» Action item: An exact copy of the lines from the one containing "Màn hình chính" through the end of the material is all that is wanted; transcribe only those.

» Entries supplied:
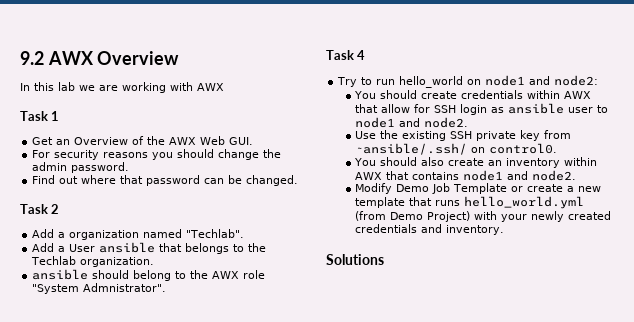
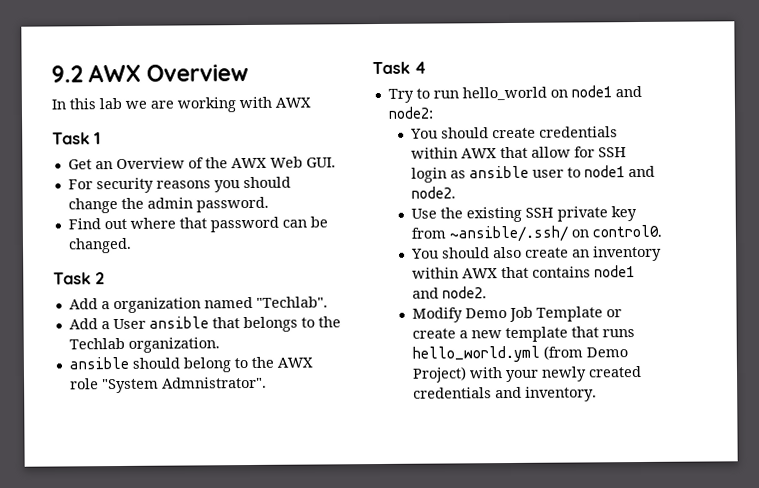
- Solutions

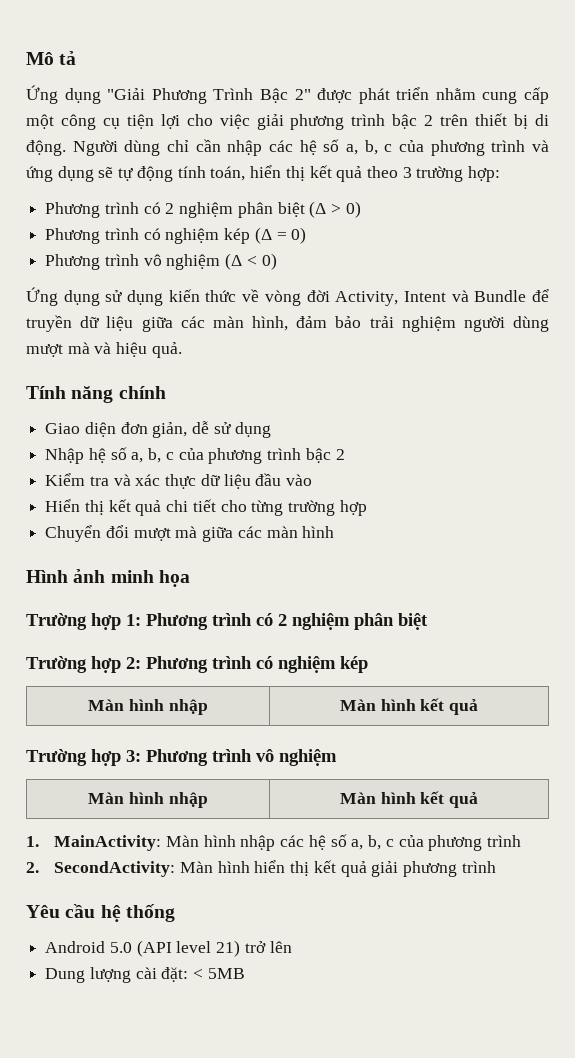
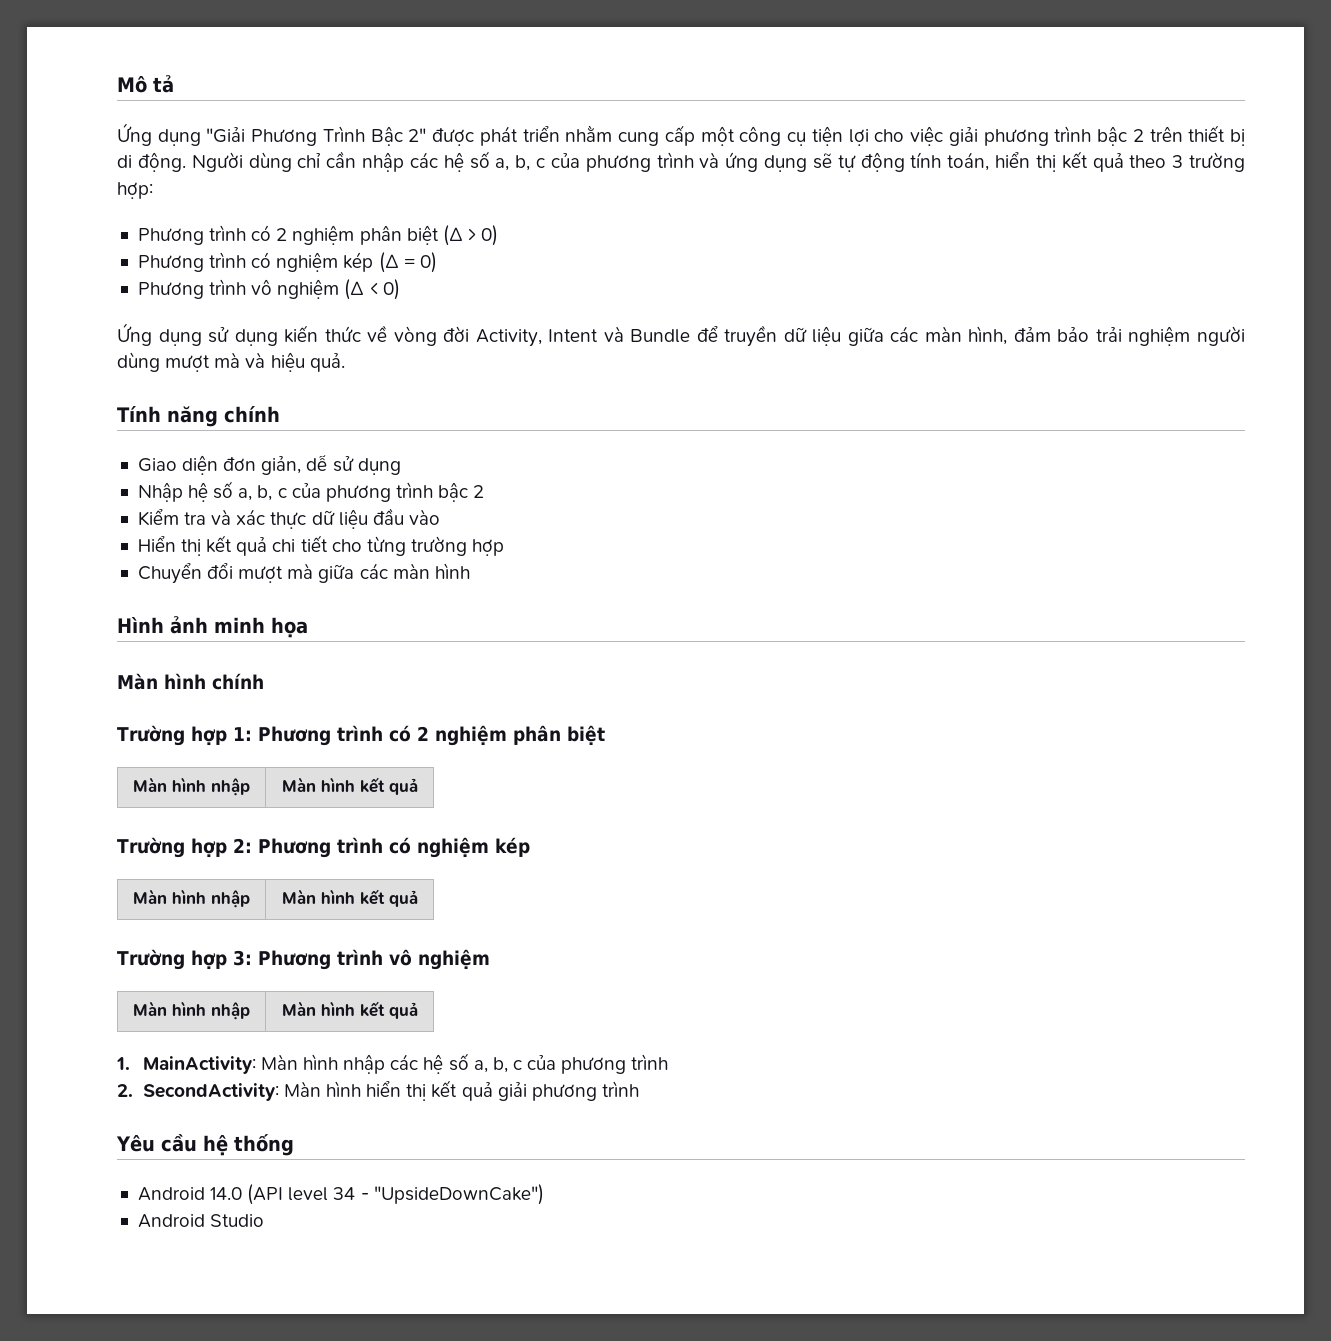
+ Màn hình chính
  Trường hợp 1: Phương trình có 2 nghiệm phân biệt
+ Màn hình nhập | Màn hình kết quả
- Android 5.0 (API level 21) trở lên
- Dung lượng cài đặt: < 5MB
+ Android 14.0 (API level 34 - "UpsideDownCake")
+ Android Studio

» Written answer:
+ Màn hình chính
  Trường hợp 1: Phương trình có 2 nghiệm phân biệt
+ Màn hình nhập | Màn hình kết quả
- Android 5.0 (API level 21) trở lên
- Dung lượng cài đặt: < 5MB
+ Android 14.0 (API level 34 - "UpsideDownCake")
+ Android Studio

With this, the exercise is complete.